Le petit garçon tourna la tête et répondit "Le monsieur veut te parler."
Elle ne fut pas vraiment surprise de voir Jack:
"- Ah c'est toi ? Qu'est-ce qui t'amène par ici ?
- Toi, répondit-il simplement.
- Moi ? Comment, moi ?"
Jack eut un moment d'hésitation. Il semblait chercher une réponse. Puis une idée de génie sembla germer dans son esprit à en juger par l'éclat qui naissait dans son regard. Il sourit :
"- Tu m'as bien dit que tu écrivais.
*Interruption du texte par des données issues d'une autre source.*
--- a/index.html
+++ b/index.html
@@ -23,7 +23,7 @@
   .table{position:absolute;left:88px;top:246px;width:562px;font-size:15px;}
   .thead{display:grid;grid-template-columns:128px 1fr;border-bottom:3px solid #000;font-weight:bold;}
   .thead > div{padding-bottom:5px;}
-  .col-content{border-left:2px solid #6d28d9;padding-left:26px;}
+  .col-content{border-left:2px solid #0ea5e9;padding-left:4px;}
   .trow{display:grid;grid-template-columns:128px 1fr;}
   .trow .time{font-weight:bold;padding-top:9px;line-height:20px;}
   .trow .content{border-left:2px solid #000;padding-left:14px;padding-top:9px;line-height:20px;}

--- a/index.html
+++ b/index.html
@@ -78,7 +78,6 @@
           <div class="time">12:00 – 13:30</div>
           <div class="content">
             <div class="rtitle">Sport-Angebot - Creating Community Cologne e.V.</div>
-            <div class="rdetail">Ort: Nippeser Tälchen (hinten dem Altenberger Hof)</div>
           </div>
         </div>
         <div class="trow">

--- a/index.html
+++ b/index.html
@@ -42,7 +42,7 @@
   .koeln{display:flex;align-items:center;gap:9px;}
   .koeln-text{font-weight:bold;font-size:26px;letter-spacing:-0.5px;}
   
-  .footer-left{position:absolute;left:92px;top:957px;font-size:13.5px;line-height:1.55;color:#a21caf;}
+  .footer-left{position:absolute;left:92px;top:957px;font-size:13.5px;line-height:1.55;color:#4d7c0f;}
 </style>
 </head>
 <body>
Il se trouve que j'ai aussi cette occupation solitaire, lorsque je ne suis pas occupé à ... Faire autre chose ... Avec des personnes.
- Et donc ? demanda Dana en réprimant un rire.
- Et donc, si cela t'intéresse, nous pourrions collaborer. Littérairement bien sûr ! S'empressa-til d'ajouter.
- Bien sûr ... répéta-t-elle en plissant ses yeux."
Elle sentit son regard sur elle portant son enfant dans les bras et elle eut l'impression qu'il la découvrait. Il réalisait que cette femme était une mère qui, telle une lionne, s'attaquerait sans pitié à quiconque s'en prendrait à ses petits. C'était dans ses yeux, dans ses expressions, et d'une manière générale, dans son attitude toute entière. Il comprit dès cet instant qu'elle se refuserait à lui mais pas seulement. Il comprit qu'elle ne laisserait plus aucun homme l'approcher, elle, ni entrer dans sa vie.
Elle posa son petit garçon sur le plancher.
"Je veux bien, dit-elle. L'idée d'un travail ensemble est intéressante. J'aime écrire. J'accepte ta proposition à la seule condition que notre collaboration ne dépassera pas le cadre de l'écriture et que tu respecteras la vie que j'ai ici avec mes enfants."
Il accepta le marché et elle sut qu'il tiendrait parole. Pour la première fois depuis longtemps elle se risquait à refaire confiance à un homme.
Pour lui faire comprendre qu'ils s'étaient tout dit elle lui montra seulement du regard l'entrée de sa maison. Elle n'eut pas besoin de l'éjecter pour qu'il parte.